Orchestration of NSX by Terraform for Cloud Connect Replication with vCloud Director

That is probably the longest title i’ve ever had on this blog, however I wanted to highlight everything that is contained in this solution. Everything above works together to get the job done. The job in this case, is to configure an NSX Edge automatically using the vCloud Director Terraform provider to allow network connectivity for VMs that have been replicated into a vCloud Director tenant organization with Cloud Connect Replication. With the release of Update 4 for Veeam Backup & Replication we enhanced Cloud Connect Replication to finally replicate into a Service Providers vCloud Director platform. In doing this we enabled tenants to take advantage of the advanced networking features of the NSX Edge Services Gateway. The only caveat to this was that unlike the existing Hardware Plan mechanism, where tenants where able to configure basic networking on the Network Extension Appliance (NEA), the configuration of the NSX Edge had to be done directly through the vCloud Director Tenant UI.

The Scenario:

When VMs are replicated into a vCD organisation with Cloud Connect Replication the expectation in a full failover is that if a disaster happened on-premises, workloads would be powered on in the service provider cloud and work exactly as if they where still on-premises. Access to services needs to be configured through the edge gateway. The edge gateway is then connected to the replica VMs via the vOrg Network in vCD. In this example, we have a LAMP based web server that is publishing a Wordpress site over HTTP and HTTPs. The VM is being replicated to a Veeam Cloud Service Provider vCloud Director backed Cloud Connect Replication service. During a disaster event at the on-premises end, we want to enact a failover of the replica living at in the vCloud Director Virtual Datacenter. The VM replica will be fired up and the NSX Edge (the Network Extension Appliance pictured is used for (http://anthonyspiteri.net/cloud-connect-replication-partial-failover-example/)) associated to the vDC will allow the HTTP and HTTPS to be accessed from the outside world. The internal IP and Subnet of the VM is as it was on-premises. Cloud Connect Replication handles the mapping of the networks as part of the replication job.

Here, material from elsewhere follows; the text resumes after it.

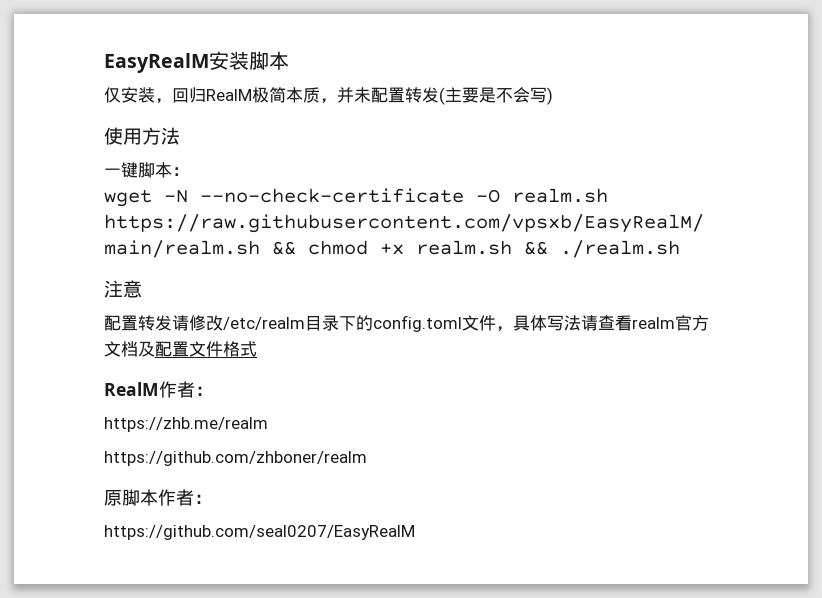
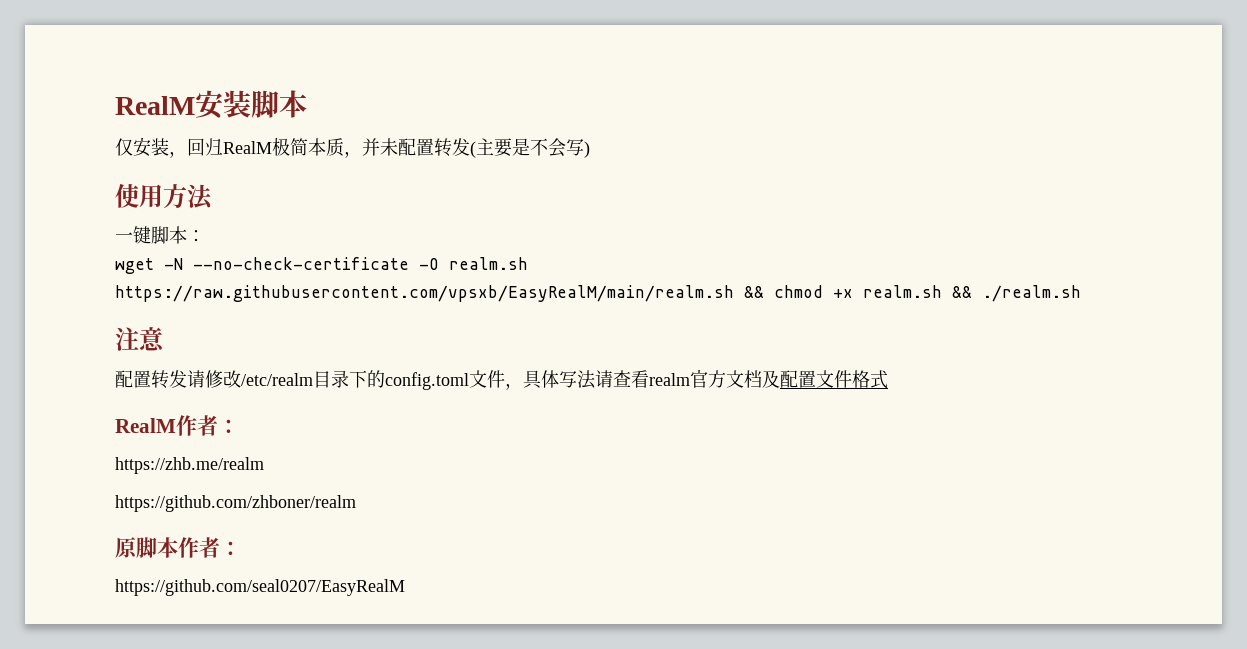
- EasyRealM安装脚本
+ RealM安装脚本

Even during the early development days of this feature I was thinking about how this process could be automated somehow. With our previous Cloud Connect Replication networking, we would use the NEA as the edge device and allow basic configuration through the Failover Plan from the Backup & Replication console. That functionality still exists in Update 4, but only for non vCD backed replication.

The obvious way would be to tap into the vCloud Director APIs and configure the Edge directly. Taking that further, we could wrap that up in PowerShell and invoke the APIs from PowerShell, which would allow a simpler way to pass through variables and deal with payloads. However with the power that exists with the Terraform vCloud Director provider, it became a no brainer to leverage this to get the job done.

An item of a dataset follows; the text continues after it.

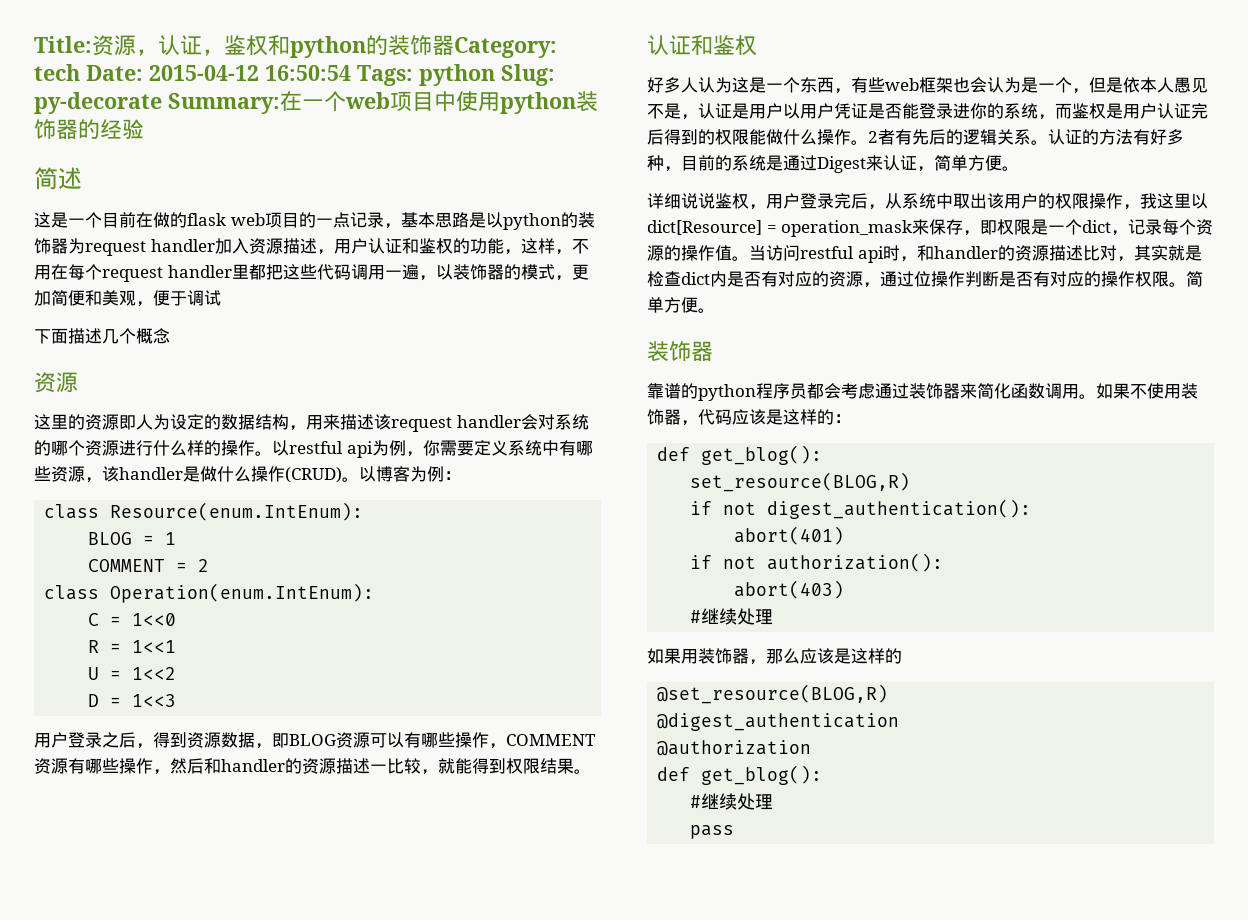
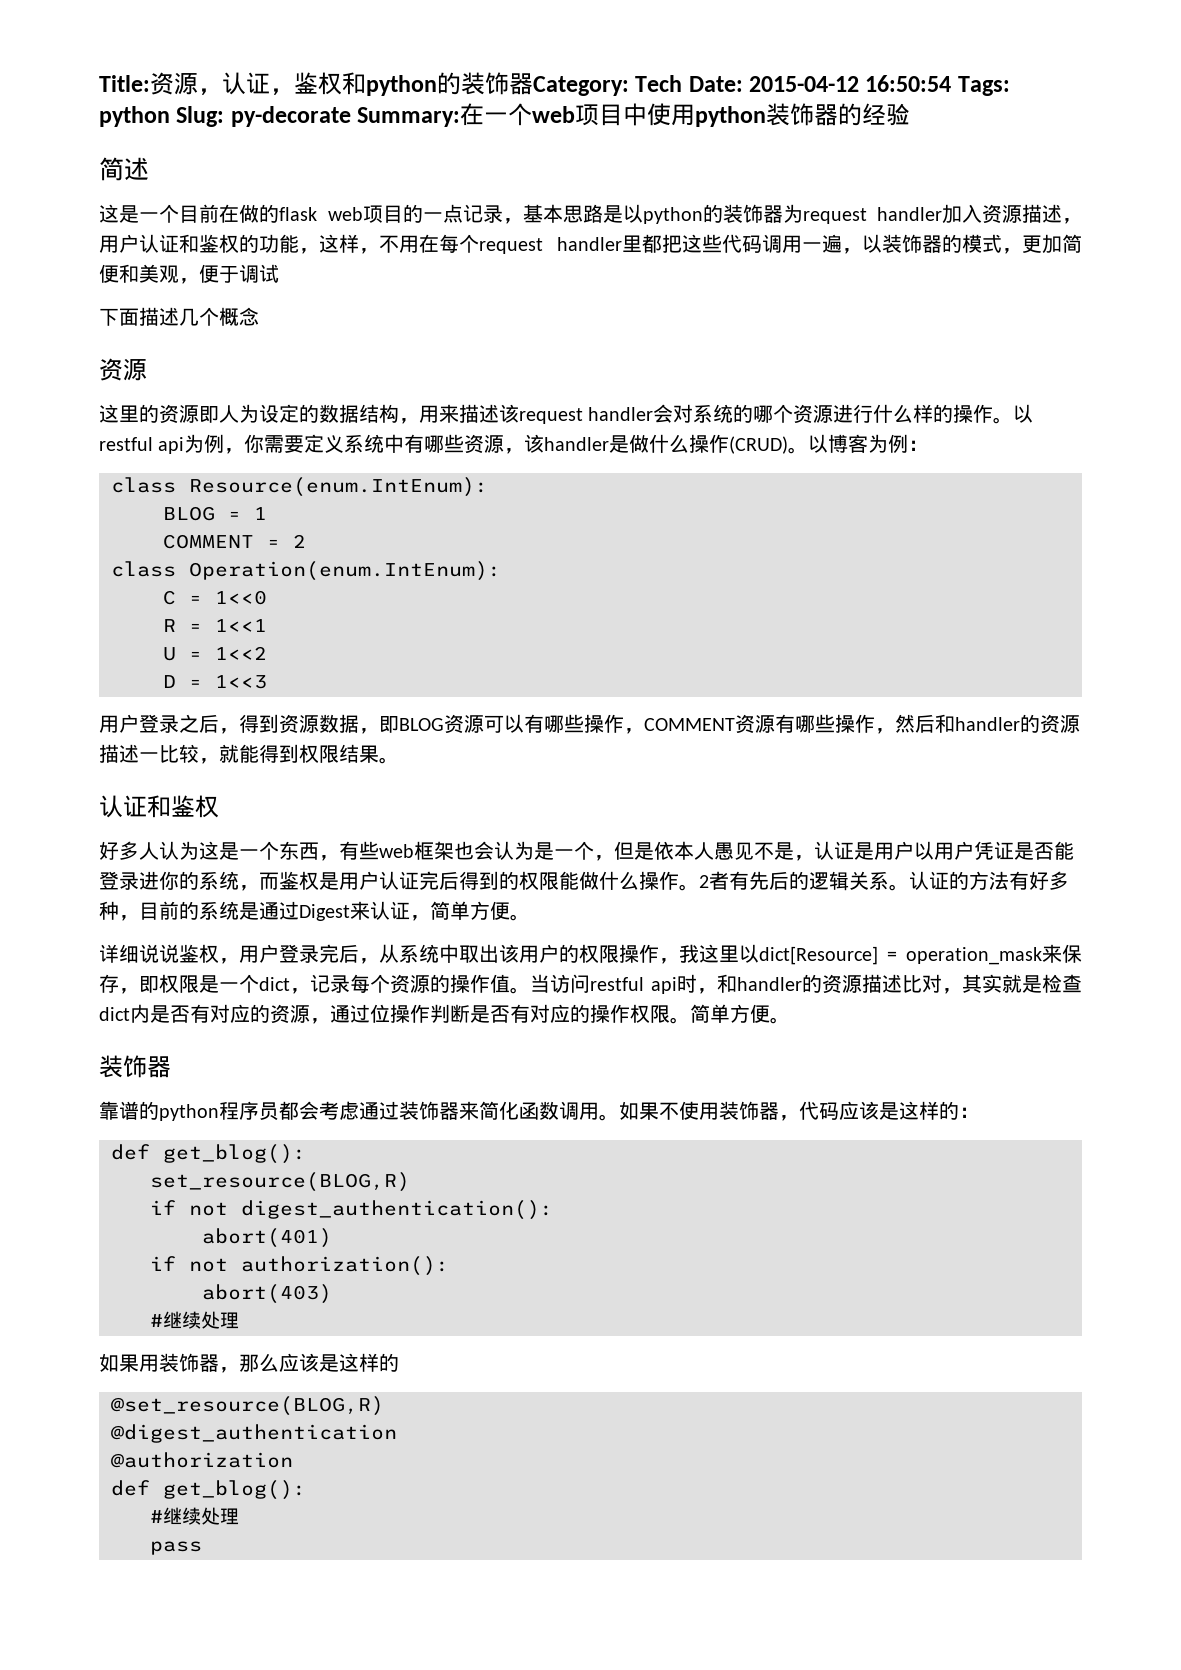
- Title:资源，认证，鉴权和python的装饰器Category: tech Date: 2015-04-12 16:50:54 Tags: python Slug: py-decorate Summary:在一个web项目中使用python装饰器的经验
+ Title:资源，认证，鉴权和python的装饰器Category: Tech Date: 2015-04-12 16:50:54 Tags: python Slug: py-decorate Summary:在一个web项目中使用python装饰器的经验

Configuring NSX Edge with Terraform:

In my previous post around Infrastructure as Code vs APIs I went through a specific example where I configured an NSX Edge using Terraform. I’m not going to go over that again, but what I have done is published that Terraform plan with all the code to GitHub. The GitHub Project can be found (https://github.com/anthonyspiteri/automation/tree/master/vccr_vcd_configure_nsx_edge). The end result after running the Terraform Plan is:

Allowed HTTP, HTTPS, SSH and ICMP access to a VM in a vDC
Defined as a variable as the External IP
Defined as a variable as the Internal IP
Defined as a variable as the vOrg Subnet
Configure DNAT rules to allow HTTP, HTTPS and SSH
Configure SNAT rule to allow outbound from the vOrg subnet

The variables that align with the VM and vORG network are defined in the terraform.tfvars file and need to be modified to match the on-premises network configuration. The variables are defined in the variables.tf file. To add additional VMs and/or vOrg networks you will need to define additional variables in both files and add additional entires under the firewall_rules.tf and nat_fules.tf. I will look at ways to make this more elegant using Terraform arrays/lists and programatic constructs in future.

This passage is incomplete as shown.